I was not the only one to fall into the apparent trap. Ian Chester Jones (1916-96) the leading but ultimately under-rewarded driver of comparative endocrinology in the UK, first in Liverpool and then in Sheffield, in his 1975 Dale Lecture to the Society for Endocrinology (published in 1976) wrote, after quoting the dictum:

     Geschwind (1967) found some value in the dictum which he quoted without reference. Perhaps rightly so, as it is in a sense, part of the folklore of endocrinology. In a discussion at the 3rd International Symposium of Comparative Endocrinology in 1961 at Oiso, Japan, I declared the aphorism and with some degree of national pride. However, I ran into trouble as Carol [sic] Williams said Medawar must have picked it up at Harvard as it tripped lightly off Fred Hisaw’s tongue many a long year before. Whereupon it turned out that Emil Witschi conceived it in Switzerland and brought it to his classes in Iowa City.

F.L. Hisaw
From the Endocrine Society
Neither I nor Chester Jones should have failed to notice a reference in this context to Hisaw in Aubrey Gorbman and Howard Bern’s A Textbook of Comparative Endocrinology published in 1961 (Wiley, New York):

     The generalization that “it is not hormones which have evolved but the uses to which they are put—ascribed to Medawar and to Hisaw—is fundamental to much of the discussion of hormonal mechanisms in the literature.”

Ironically, that then new book was the one recommended by Chester Jones to accompany the lecture course in comparative endocrinology for first year zoology students at Sheffield in 1962. It cost 94 shillings, the equivalent of £90 today, and made a severe dent in my finances.

Medawar’s dictum appeared in his chapter, ‘Some immunological and endocrinological problems raised by the evolution of viviparity on vertebrates’ published in Symposia of the Society for Experimental Biology (volume 7, 1953). It was an account of a symposium, Evolution, held with the Genetical Society at Oxford in July 1952.

Reading the 1953 paper in full, it is evident that Medawar built his argument as he considered the role of the endocrine system in the evolution of viviparity and the immunological problem brought about by gestation. Thus, earlier in the chapter, in discussing prolactin, Medawar wrote:

     Not even the possession of’ prolactin’, then can be said to be distinctive of mammals; what is distinctive of mammals is the evolution of a new mode of tissue response to hormones of a category already in being. In discussing the comparative endocrinology of the adrenal gland it will be urged that this is a generally applicable rule.
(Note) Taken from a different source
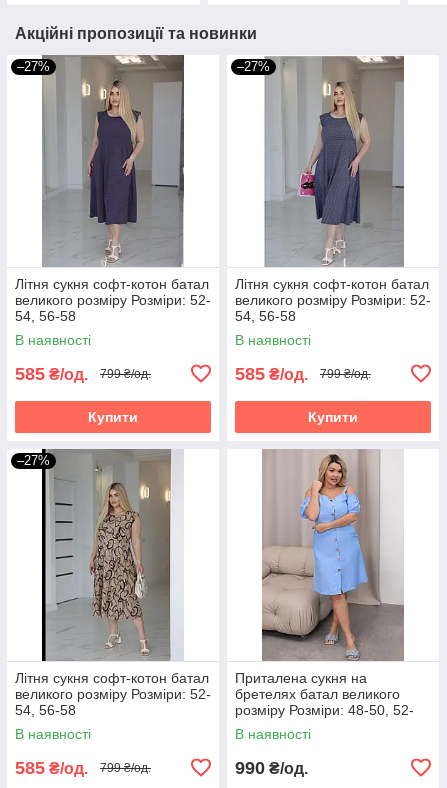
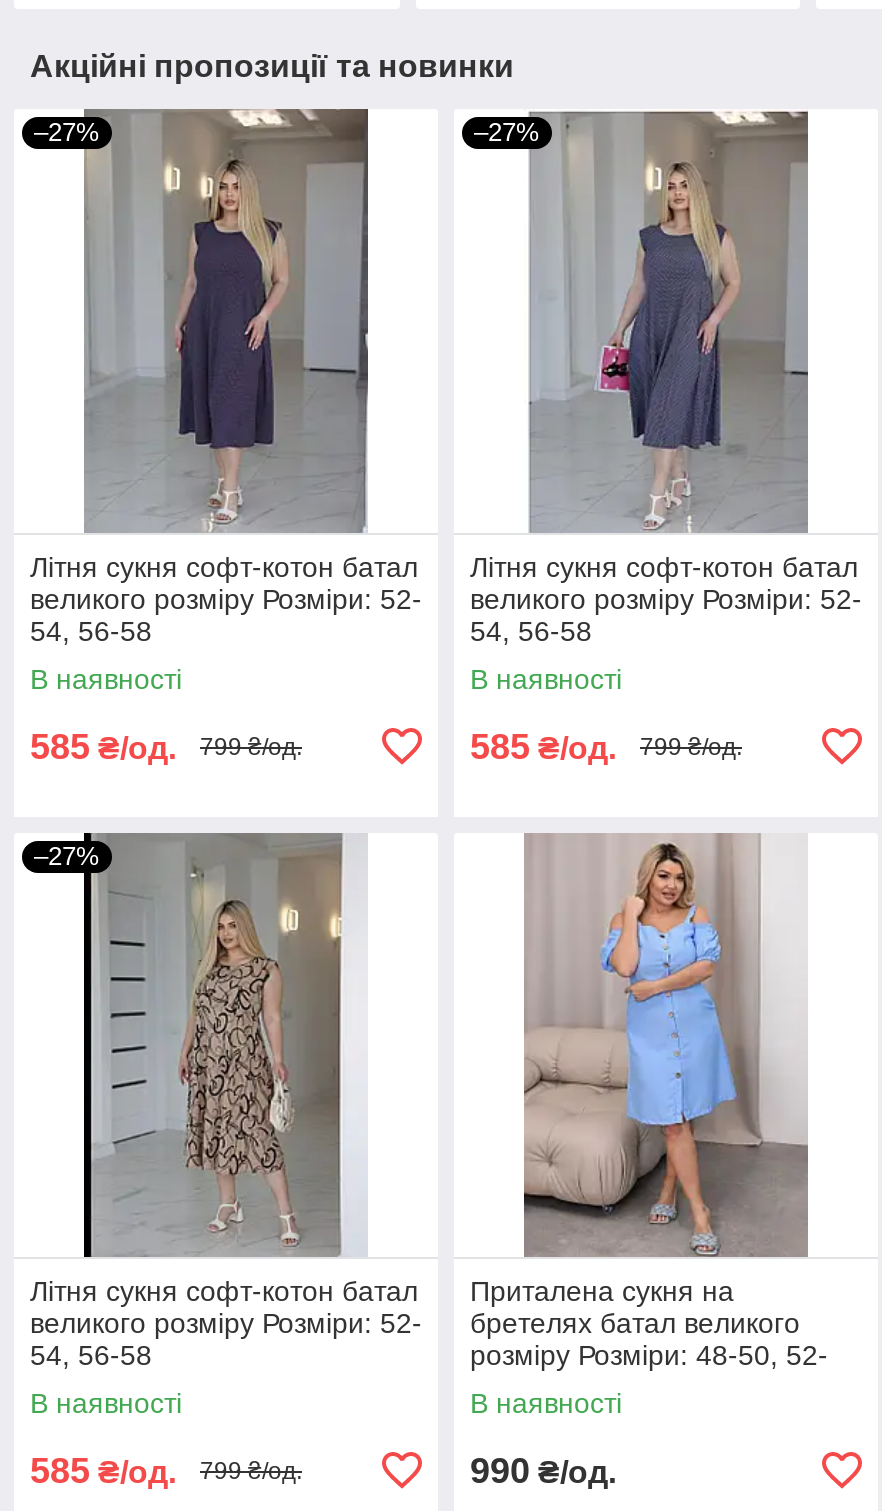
- Купити

- Купити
Tracking who said what and when on ‘endocrine evolution’ has been greatly facilitated by the appearance of previously unpublished letters. The Wellcome Library has digitised Sir Peter Medawar’s (1915-1987) correspondence. It is now quite clear Medawar’s dictum was an original thought, or, at least, an independent one. Five years after it appeared in print, we find him, on 26 September 1958, writing to Hisaw at Harvard:

     My imagination was very much stirred by the reference in Nature of September 20th to your contribution to the comparative endocrinology symposium at Cold Spring Harbor. I am giving a lecture early next year in which I want to go into one or two problems about the evolution of he endocrine system, and it would be of the utmost value to me to be able to refer to the conception you delivered at the conference. Do you by any chance have a spare copy, for loan or for keeps, of your manuscript? I ask because I have no confidence at all that the proceedings of the symposium will be published in time to serve my particular purpose.
     I wonder if you remember that we met about 10 years ago at Harvard. when I was delivering the Prather Lectures [1949, a series of six lectures ‘Studies on Growth, Individuality and Ageing’] - a visit which I shall always remember with the utmost pleasure.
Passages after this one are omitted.